Justice of the High Court Division of Bangladesh
- Incumbent
- Assumed office 5 March 1984 - December 2024

Personal details
- Born: 1 December 1957 (age 68)
- Profession: Judge

= Md. Ataur Rahman Khan =

Bangladeshi judge

Md. Ataur Rahman Khan is a former judge of the High Court Division of Bangladesh Supreme Court.

== Early life ==
Khan was born on 1 December 1957.

== Career ==
Khan joined the district court as a lawyer on 5 March 1984.

On 27 December 1989, Khan became a lawyer of the High Court Division and on 6 June 1999 he became a lawyer of the Appellate Division.

Khan was appointed an additional judge of the High Court Division on 23 September 2004 and made a permanent judge of the division on 23 August 2006.

Khan was one of 19 High Court Division judges who opposed a High Court Division verdict asking the government to reinstate 10 judges.
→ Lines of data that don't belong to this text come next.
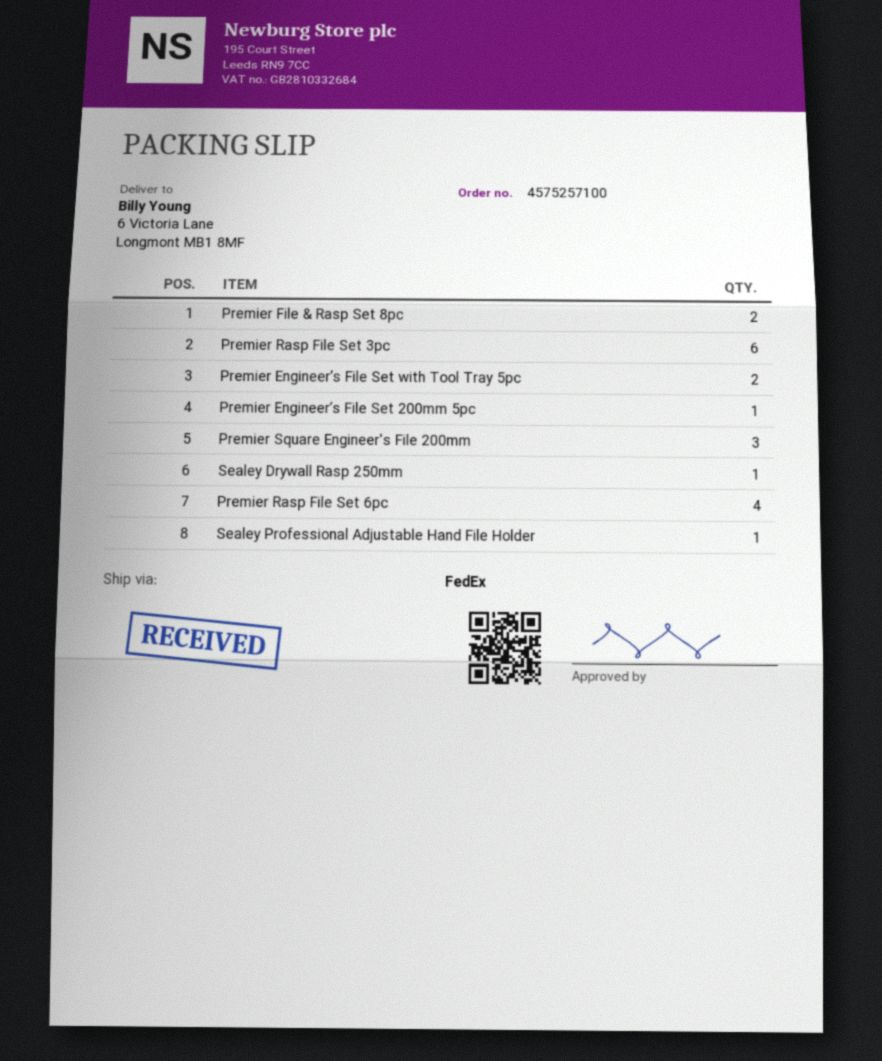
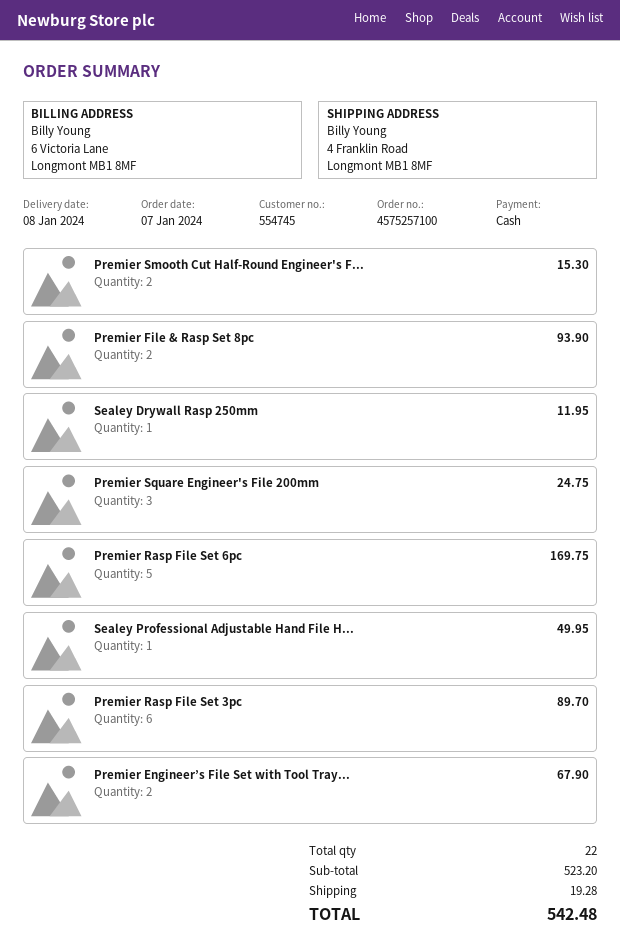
ship to: 6 Victoria Lane, Longmont MB1 8MF -> 4 Franklin Road, Longmont MB1 8MF
Premier Engineer’s File Set 200mm 5pc: 1 -> none
Premier Rasp File Set 6pc: 4 -> 5
Premier Smooth Cut Half-Round Engineer's F...: none -> 2

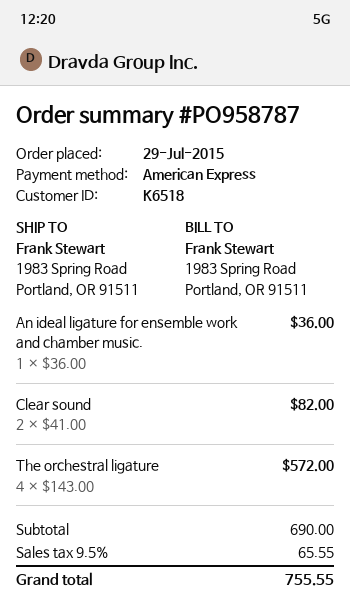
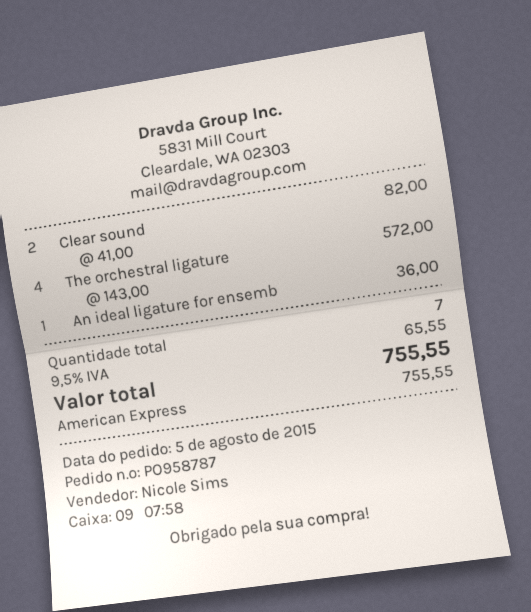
order date: 2015-07-29 -> 2015-08-05

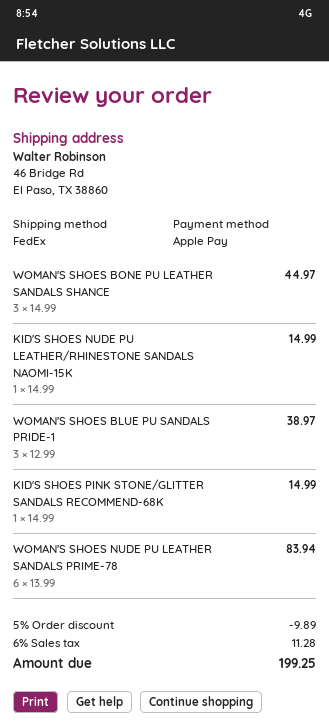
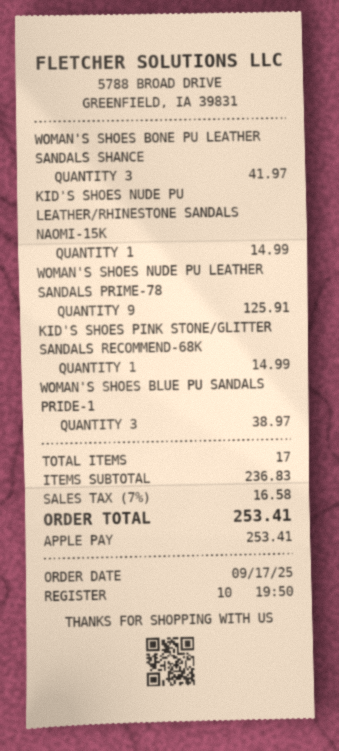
WOMAN'S SHOES BONE PU LEATHER SANDALS SHANCE: 3 for 44.97 -> 3 for 41.97
WOMAN'S SHOES NUDE PU LEATHER SANDALS PRIME-78: 6 for 83.94 -> 9 for 125.91
discount: 5% = 9.89 -> none
tax: 6% = 11.28 -> 7% = 16.58
total: 199.25 -> 253.41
The ten judges appointment was not confirmed by the Bangladesh Nationalist Party government.

On 29 August 2008, Khan and Justice Nozrul Islam Chowdhury acquitted six of the accused in the Jail Killing case while confirming the jail sentence of one. The acquitted are A.K.M. Mohiuddin Ahmed, Abdul Hashem Mridha, Mohammad Bazlul Huda, Mohiuddin Ahmed, Marfat Ali Shah, Syed Faruque Rahman, and Sultan Shahriar Rashid Khan. The court confirmed the death sentence of Moslemuddin.

In 2009, Khan and Justice Nozrul Islam Chowdhury sentenced three people to life imprisonment for murder who had been acquitted by a lower court on 19 March 1989.

Khan and Justice AKM Asaduzzaman granted bail to Mahfuz Anam, editor of The Daily Star, in 10 cases in June 2016.

Khan and Justice Syed Muhammad Dastagir Husain halted the suspension order of M. A. Mannan, mayor of Gazipur, by the Local Government Division in July 2017. Khan and Justice Syed Muhammad Dastagir Husain also stayed the suspension orders of the mayors of Habiganj and Rajshahi. Khan and Justice Syed Muhammad Dastagir Husain summoned Health Secretary Sirajul Haque Khan for failure of the ministry to take action against pharmaceutical companies that produced toxic paracetamol leading to the death of 28 children in 2009. In November 2017, Khan and Justice Syed Muhammad Dastagir Husain declared the government travel ban on Syed Moazzem Hossain Alal, former member of parliament from the Bangladesh Nationalist Party, illegal. Khan and Justice Syed Muhammad Dastagir Husain asked the government to explain why closing Lakehead Grammar School for inspiring religious extremism should not be declared illegal as it harmed the students. It asked the government to take actions against individuals who have specific allegations against them and not the school as it would be detrimental to the education of the students.

In January 2018, Khan and Justice Syed Muhammad Dastagir Husain refused to hear a petition by lawyer Eunus Ali Akond to asking the government to explain why it had not appointed a successor to Chief Justice Surendra Kumar Sinha after he resigned.